I read it twice. Set my phone down. Picked up my fork. Chewed.

Then I opened my laptop, pulled up the resignation letter I'd been refining all week, and read through it one more time. Clean. Professional. Effective date: three weeks from Monday.

I attached it to an email addressed to HR and hit send.

Then I picked up my phone and typed back: *OK.*

One letter. Two characters. The smallest possible acknowledgment that a message had been received.

I went back to my lunch and spent the rest of my break researching boutique design firms in Seattle. There were more than I remembered. The industry had grown. I made a list in a notes app I'd set to private, the same one where I kept my flight options and my moving checklist and the name of a subletter my college friend Rachel had mentioned offhand last month.

I was thorough. I had always been thorough. Vincenzo used to say that about me at client dinners, like it was a charming quirk. *Clare keeps track of everything.* People would laugh. I would smile.

He had no idea how right he was.

---

He noticed something was different. I could tell by the way he watched me.

Not the obvious watching — not the checking-his-phone, half-present attention I'd gotten used to. This was different. Focused. Like he was trying to locate something he'd misplaced.

It was a Saturday evening. We were in the kitchen, and he was telling me something about a project at work, and then, mid-sentence, he said her name.

"Delaney mentioned the same thing, actually."

He paused. Just slightly. Just long enough to check.

I was slicing a lemon. I kept slicing.

"Huh," I said.

He kept talking. A minute later, he said it again — worked it in differently, more casually, like he was testing a different angle.

"Delaney's been dealing with the same contractor issue, weirdly enough."

I looked up. "Small world," I said, and smiled.

Not a tight smile. Not a brave smile. Just a smile. Easy and mild and completely empty of the thing he was looking for.

He went quiet for a moment.

I could feel him recalibrating.

A few days later, he tried again. We were getting ready for bed, and he brought it up with the careful casualness of someone who had rehearsed it.

"Delaney asked if you'd want to come to her next appointment. Show some support."

I set down my moisturizer. Looked at him in the mirror.

"That's kind of her," I said.

"So... maybe?"

"I'll think about it."

I turned off the bathroom light and got into bed.

Behind me, I heard him standing in the doorway for a moment. Just standing there. I could feel the shape of his confusion filling the room — the slight wrongness of a man who had expected resistance and received nothing. Who had braced for a wound and found only air.

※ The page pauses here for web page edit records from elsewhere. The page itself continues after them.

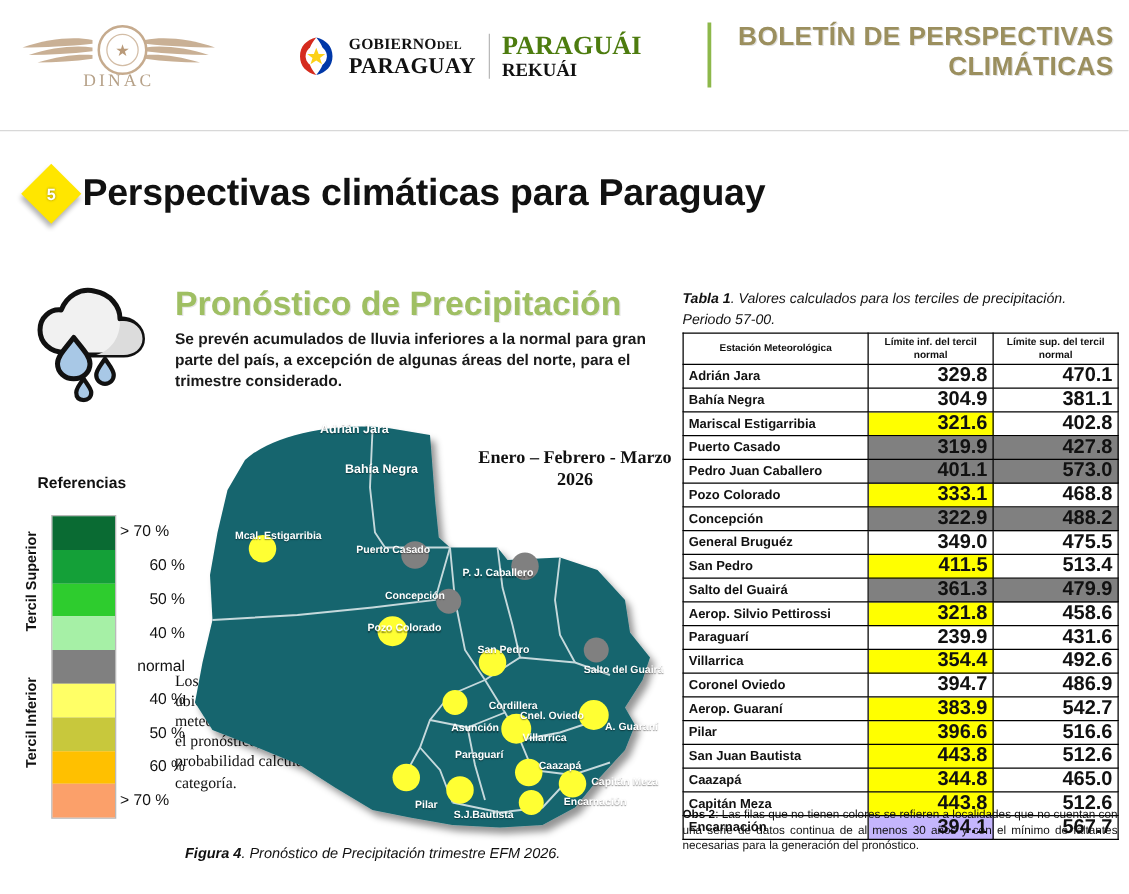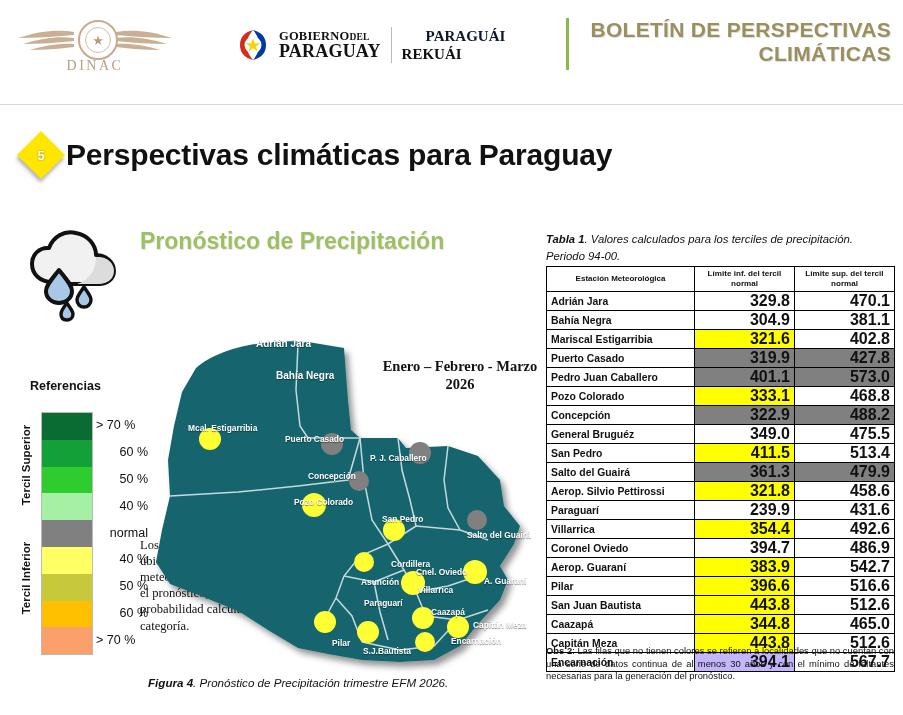--- a/index.html
+++ b/index.html
@@ -35,7 +35,7 @@
   .gob-l2{font-size:18px;font-weight:bold;letter-spacing:.2px;color:#111;}
   .gob-sep{width:1px;height:36px;background:#b9b9b9;}
   .gob-col2{font-family:"Liberation Serif","DejaVu Serif",serif;line-height:1.0;}
-  .gob-r1{font-size:15px;font-weight:bold;color:#0f172a;margin-left:24px;}
+  .gob-r1{font-size:21px;font-weight:bold;color:#4d7c0f;}
   .gob-r2{font-size:15px;font-weight:bold;color:#111;margin-top:3px;}
 
   .hdr-divider{position:absolute;left:566px;top:18px;width:3px;height:52px;background:#8db84a;}

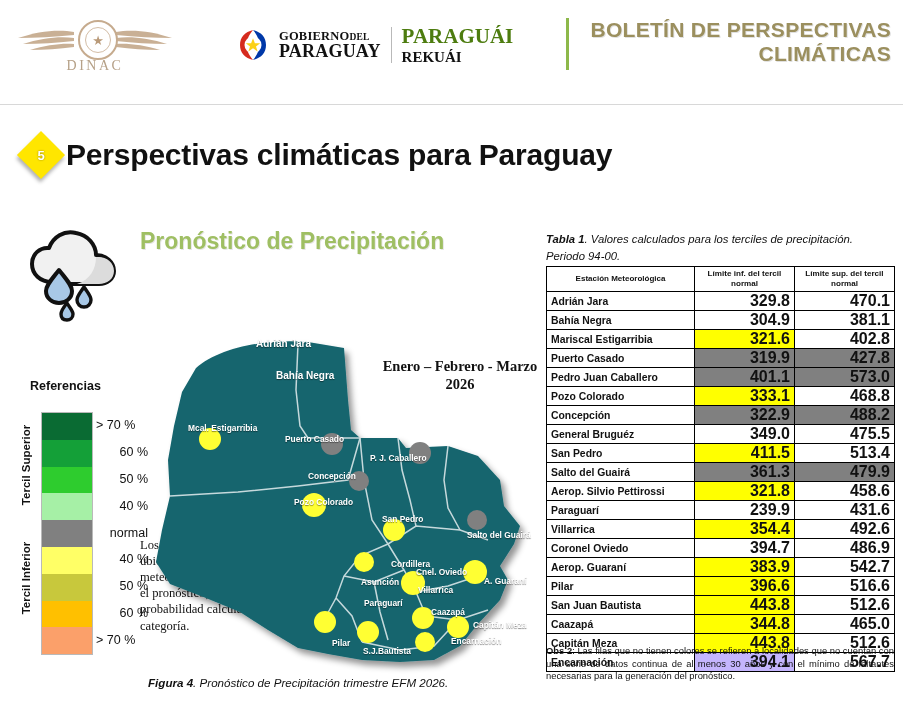--- a/index.html
+++ b/index.html
@@ -58,7 +58,7 @@
   .rain-icon{position:absolute;left:22px;top:224px;width:110px;height:98px;}
 
   .forecast{position:absolute;left:140px;top:228px;width:390px;}
-  .forecast-h{font-size:23px;font-weight:bold;color:#9fbf63;
+  .forecast-h{font-size:27px;font-weight:bold;color:#9fbf63;
     text-shadow:1px 1px 0 rgba(0,0,0,.10);margin:0 0 4px 0;}
   .forecast-p{font-size:12.4px;font-weight:bold;line-height:1.36;color:#1a1a1a;margin:0;}
 

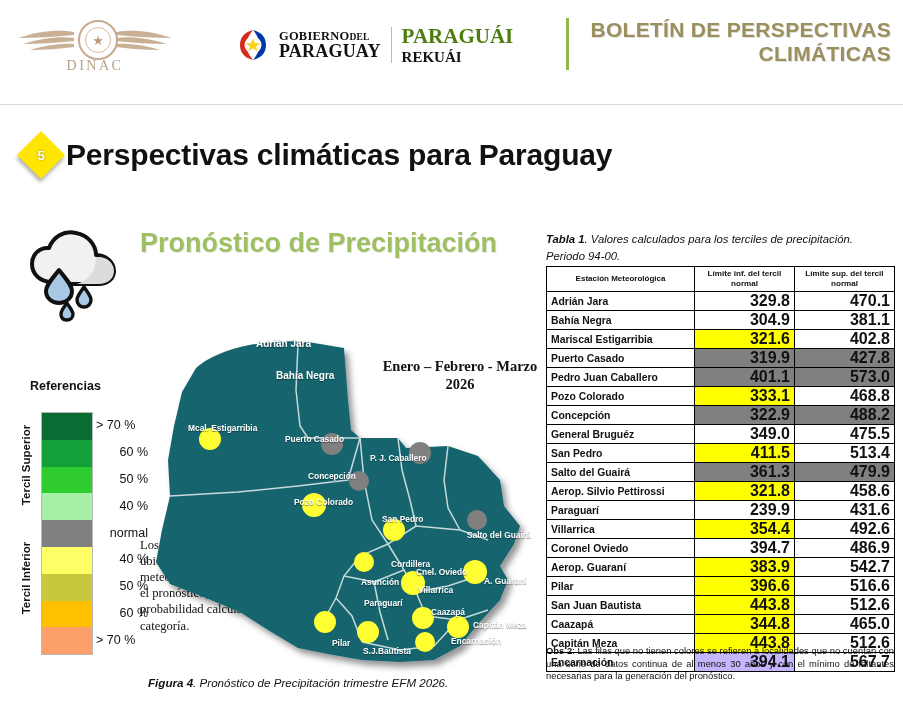--- a/index.html
+++ b/index.html
@@ -333,7 +333,7 @@
   </div>
 
   <div class="tbl-cap">
-    <b>Tabla 1</b><span>. Valores calculados para los terciles de precipitación. Periodo 94-00.</span>
+    <b>Tabla 1</b><span>. Valores calculados para los terciles de precipitación. Periodo 57-00.</span>
   </div>
 
   <table class="tercil">

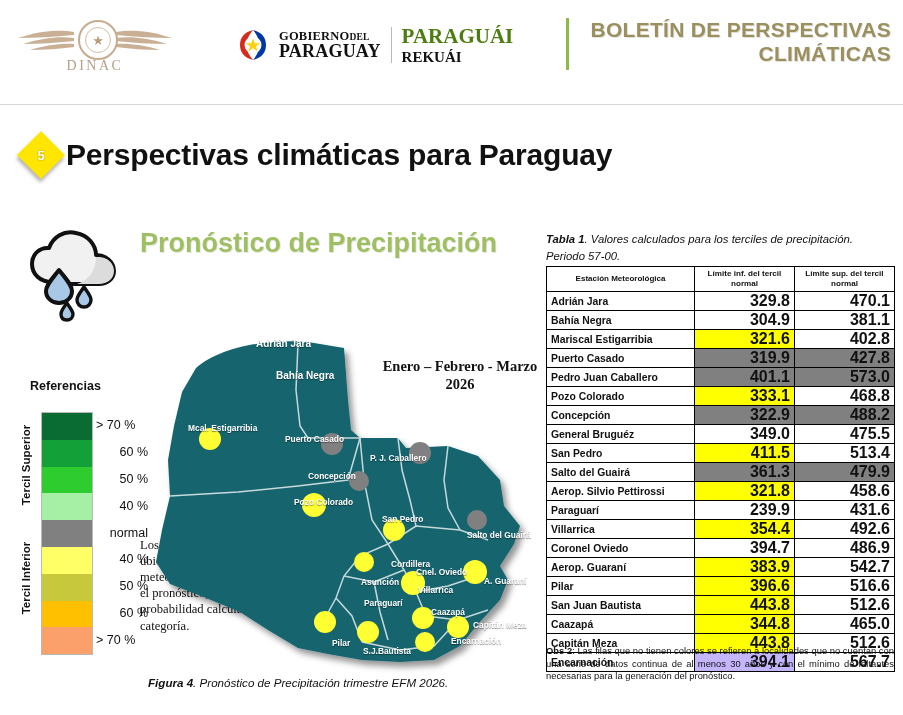--- a/index.html
+++ b/index.html
@@ -197,6 +197,7 @@
 
   <div class="forecast">
     <div class="forecast-h">Pronóstico de Precipitación</div>
+    <p class="forecast-p">Se prevén acumulados de lluvia inferiores a la normal para gran parte del país, a excepción de algunas áreas del norte, para el trimestre considerado.</p>
   </div>
 
   <div class="refs-title">Referencias</div>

He didn't know what to do with a Clare who didn't flinch.

He climbed into bed. We lay in the dark, not touching.

"You seem good," he said finally. "Like, really good lately."

"I feel good," I said.

And the strange thing was, it was true. Not happy. Not healed. But good in the way that a decision feels good. Solid. Settled. Like something that has been decided all the way down to the bone.

I stared at the ceiling in the dark. The water stain was still there in the corner. We had never gotten it fixed.

Three more boxes. That was all I had left.

I closed my eyes and started mentally packing the fourth.